◆ What to work on: Find every line in the entries that holds the string "small" and report it.

(Records excerpted from a collection)

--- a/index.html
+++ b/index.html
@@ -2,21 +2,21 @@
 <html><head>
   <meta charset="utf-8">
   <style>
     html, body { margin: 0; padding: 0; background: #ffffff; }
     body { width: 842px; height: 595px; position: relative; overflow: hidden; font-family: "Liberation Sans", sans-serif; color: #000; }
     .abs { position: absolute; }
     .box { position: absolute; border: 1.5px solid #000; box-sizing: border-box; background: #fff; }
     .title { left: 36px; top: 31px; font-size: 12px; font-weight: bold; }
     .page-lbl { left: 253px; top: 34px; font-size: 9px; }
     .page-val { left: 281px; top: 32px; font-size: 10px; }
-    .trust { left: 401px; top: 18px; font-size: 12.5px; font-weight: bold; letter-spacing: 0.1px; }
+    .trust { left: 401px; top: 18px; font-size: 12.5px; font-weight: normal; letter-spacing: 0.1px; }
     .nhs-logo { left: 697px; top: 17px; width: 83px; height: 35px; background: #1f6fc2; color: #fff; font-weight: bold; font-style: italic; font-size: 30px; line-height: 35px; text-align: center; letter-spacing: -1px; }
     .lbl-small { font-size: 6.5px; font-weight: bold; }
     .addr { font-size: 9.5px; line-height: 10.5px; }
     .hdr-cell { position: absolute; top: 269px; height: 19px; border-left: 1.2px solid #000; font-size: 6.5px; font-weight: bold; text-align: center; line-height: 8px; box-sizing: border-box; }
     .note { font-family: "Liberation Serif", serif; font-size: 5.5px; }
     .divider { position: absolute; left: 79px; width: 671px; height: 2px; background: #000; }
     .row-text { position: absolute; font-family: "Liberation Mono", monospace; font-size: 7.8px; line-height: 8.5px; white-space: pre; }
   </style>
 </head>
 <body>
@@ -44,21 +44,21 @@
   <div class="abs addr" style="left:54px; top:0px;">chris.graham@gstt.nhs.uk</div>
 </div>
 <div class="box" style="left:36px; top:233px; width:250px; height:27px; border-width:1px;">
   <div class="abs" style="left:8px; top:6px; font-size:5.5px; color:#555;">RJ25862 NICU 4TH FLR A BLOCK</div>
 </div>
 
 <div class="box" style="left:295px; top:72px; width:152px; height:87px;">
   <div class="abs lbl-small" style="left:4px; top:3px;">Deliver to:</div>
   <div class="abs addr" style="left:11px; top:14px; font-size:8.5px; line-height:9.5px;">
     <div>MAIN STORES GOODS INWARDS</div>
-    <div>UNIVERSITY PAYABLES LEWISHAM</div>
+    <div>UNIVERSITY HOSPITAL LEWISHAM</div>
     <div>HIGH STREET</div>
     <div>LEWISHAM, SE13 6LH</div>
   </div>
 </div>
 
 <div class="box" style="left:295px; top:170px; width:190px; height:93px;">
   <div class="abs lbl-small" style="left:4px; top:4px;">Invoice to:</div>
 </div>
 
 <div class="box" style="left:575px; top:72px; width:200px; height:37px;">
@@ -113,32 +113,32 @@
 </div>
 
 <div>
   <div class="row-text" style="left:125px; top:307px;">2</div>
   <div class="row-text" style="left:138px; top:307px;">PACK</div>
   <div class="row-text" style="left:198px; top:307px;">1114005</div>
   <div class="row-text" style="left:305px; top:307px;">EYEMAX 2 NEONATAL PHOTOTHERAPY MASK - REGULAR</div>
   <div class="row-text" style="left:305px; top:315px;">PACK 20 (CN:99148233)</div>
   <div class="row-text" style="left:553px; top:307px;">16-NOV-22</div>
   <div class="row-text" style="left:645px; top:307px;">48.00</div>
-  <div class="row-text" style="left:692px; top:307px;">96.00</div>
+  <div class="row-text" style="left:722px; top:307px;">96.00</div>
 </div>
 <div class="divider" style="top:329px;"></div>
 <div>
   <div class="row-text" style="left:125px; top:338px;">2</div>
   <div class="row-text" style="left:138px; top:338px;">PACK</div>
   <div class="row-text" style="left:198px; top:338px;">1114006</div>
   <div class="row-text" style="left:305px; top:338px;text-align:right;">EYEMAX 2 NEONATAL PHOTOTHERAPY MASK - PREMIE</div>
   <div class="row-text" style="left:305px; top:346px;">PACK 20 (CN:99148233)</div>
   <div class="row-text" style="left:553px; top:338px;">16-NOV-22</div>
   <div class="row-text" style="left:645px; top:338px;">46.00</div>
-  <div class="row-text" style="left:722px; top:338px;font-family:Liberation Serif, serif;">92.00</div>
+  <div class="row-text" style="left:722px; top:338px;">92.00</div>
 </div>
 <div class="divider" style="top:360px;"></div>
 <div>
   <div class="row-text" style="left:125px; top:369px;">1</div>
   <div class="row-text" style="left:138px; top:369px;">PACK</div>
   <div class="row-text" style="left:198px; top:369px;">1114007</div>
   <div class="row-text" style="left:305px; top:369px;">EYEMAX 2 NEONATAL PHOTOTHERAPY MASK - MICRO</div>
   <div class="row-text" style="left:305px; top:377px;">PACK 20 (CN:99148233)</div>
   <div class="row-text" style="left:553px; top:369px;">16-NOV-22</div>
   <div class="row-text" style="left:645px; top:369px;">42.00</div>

◆ Exercise solution:
     .lbl-small { font-size: 6.5px; font-weight: bold; }
   <div class="abs lbl-small" style="left:4px; top:3px;">Deliver to:</div>
   <div class="abs lbl-small" style="left:4px; top:4px;">Invoice to:</div>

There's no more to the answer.